Expression of miR-31 correlates inversely with human breast cancer progression. (A) H&E staining of a representative Bloom-Richardson grade I invasive ductal carcinoma. At 1.5x, greater than 75% tubule formation is shown (150x original magnification). At 20x, the malignant glands are composed of uniform nuclei with fine chromatin (200x original magnification). At 40x, higher power detail of the uniform grade I nuclei that compose the carcinoma. The nuclei have fine chromatin, smooth nuclear membranes, and inconspicuous nucleoli. Mitotic figures are not readily identifiable (400x original magnification). (B) H&E staining of a representative Bloom-Richardson grade III invasive ductal carcinoma. At 1.5x, illustration of less than 10 tubules formed within this haphazard arrangement of malignant epithelium in a desmoplastic stroma (150x original magnification). At 20x, malignant cells display nuclear variability in size and shape and identifiable nucleoli (200x original magnification). At 40x, higher power detail of the grade III nuclei with marked variability in nuclear size and shape, nuclear membrane irregularities and readily identifiable nucleoli. Multiple mitotic figures are easily seen within this high-power field (400x original magnification). (C, D, E and F) Quantitative Real-time RT-PCR of miR-31, WAVE3, miR-200b and miR-16, respectively, in human primary Bloom-Richardson grade I and grade III invasive ductal carcinoma.
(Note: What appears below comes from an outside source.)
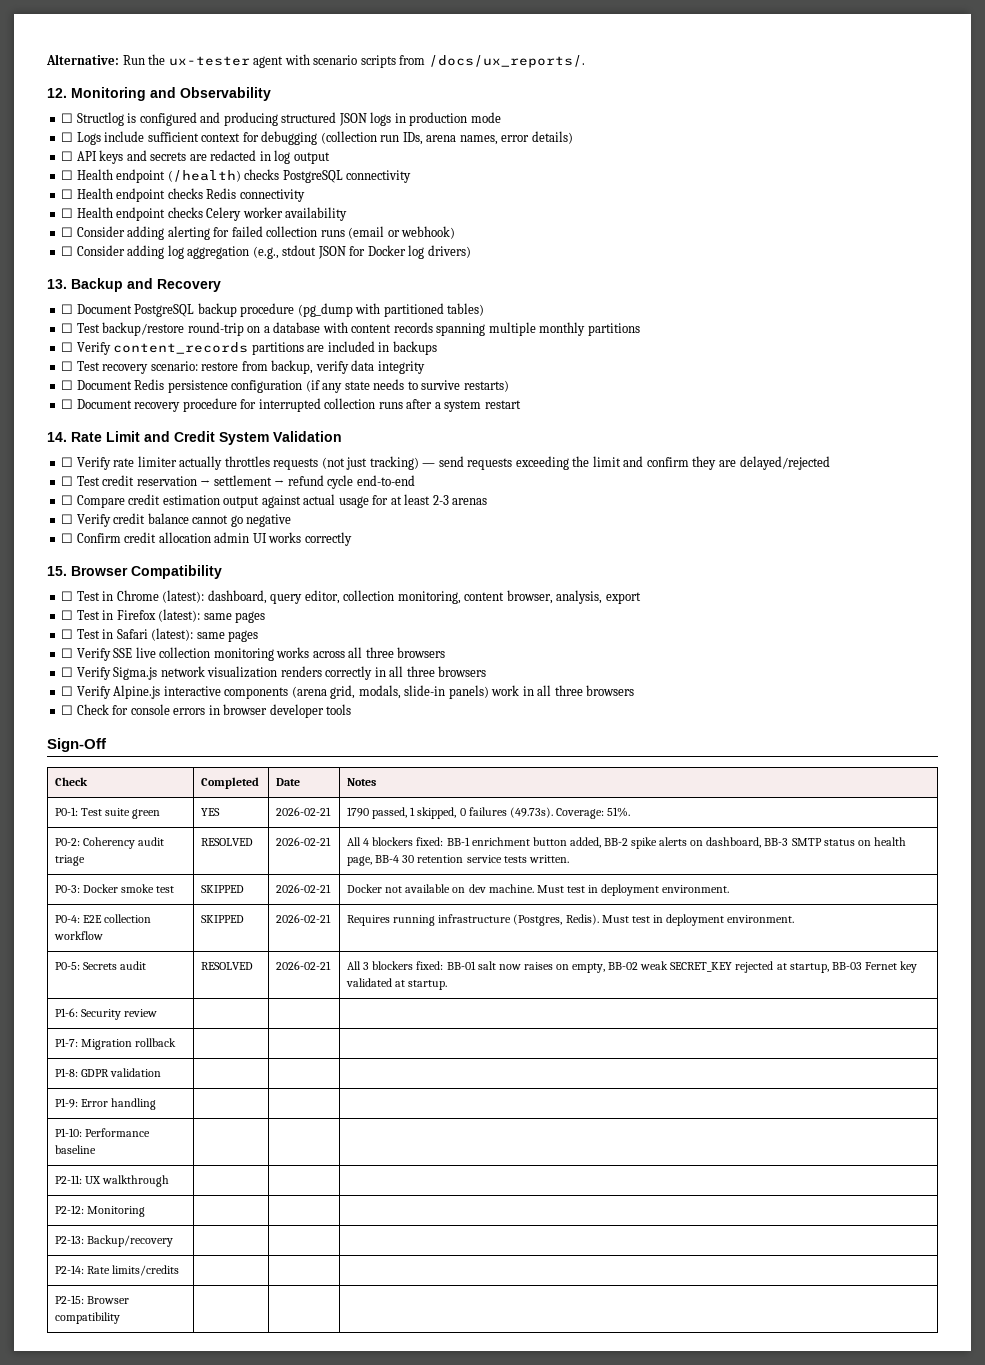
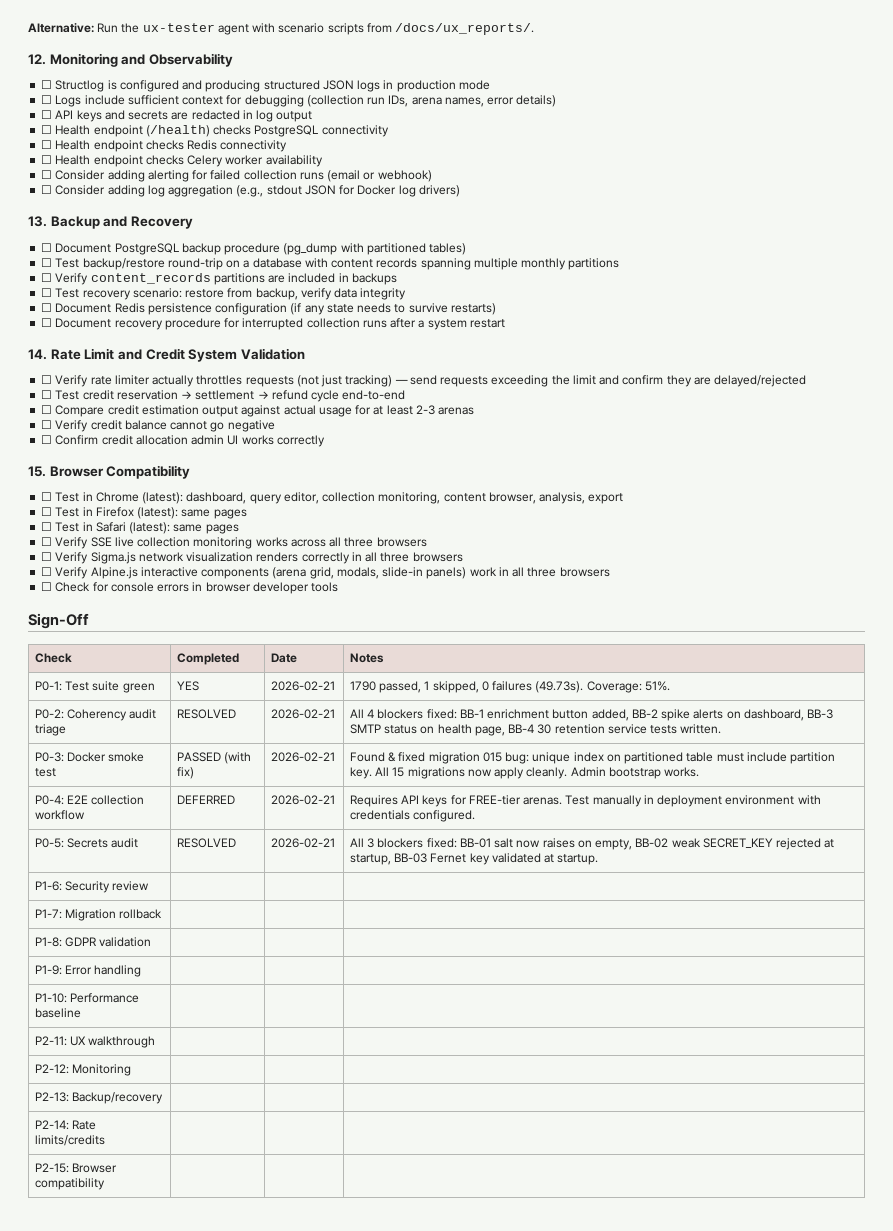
- P0-3: Docker smoke test | SKIPPED | 2026-02-21 | Docker not available on dev machine. Must test in deployment environment.
+ P0-3: Docker smoke test | PASSED (with fix) | 2026-02-21 | Found & fixed migration 015 bug: unique index on partitioned table must include partition key. All 15 migrations now apply cleanly. Admin bootstrap works.
- P0-4: E2E collection workflow | SKIPPED | 2026-02-21 | Requires running infrastructure (Postgres, Redis). Must test in deployment environment.
+ P0-4: E2E collection workflow | DEFERRED | 2026-02-21 | Requires API keys for FREE-tier arenas. Test manually in deployment environment with credentials configured.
The expression levels of each gene were normalized to GAPDH and plotted as fold change between the tumor and the corresponding normal tissue.

Figure 6

Expression of other breast cancer metastasis-relevant genes also correlates with breast cancer progression. (A and B) Western blotting analysis of WAVE3, RDX and ITGA5 in MDA-MB-231 (A), and LNCaP (B) with the indicated transient treatments. β-Actin was used as internal control for loading consistency. (C, D, E, and F) Quantitative Real-time RT-PCR of ITGA5, RhoA, RDX and E-Cad, respectively, in human primary Bloom-Richardson grade I and grade III invasive ductal carcinoma. The expression levels of each gene were normalized to GAPDH and plotted as fold change between the tumor and the corresponding normal tissue.

Figure 7

Mechanisms of WAVE3 regulation in cancer metastasis. Model illustrating the regulation of WAVE3 during the invasion-metastasis cascade. WAVE3 is regulated at the posttranscriptional level during the EMT process by miR-200, which results in increased cell motility, and. during the late stage of the invasion metastasis cascade, by miR-31 which results in increase in the invasive phenotype that is critical for tumor metastasis.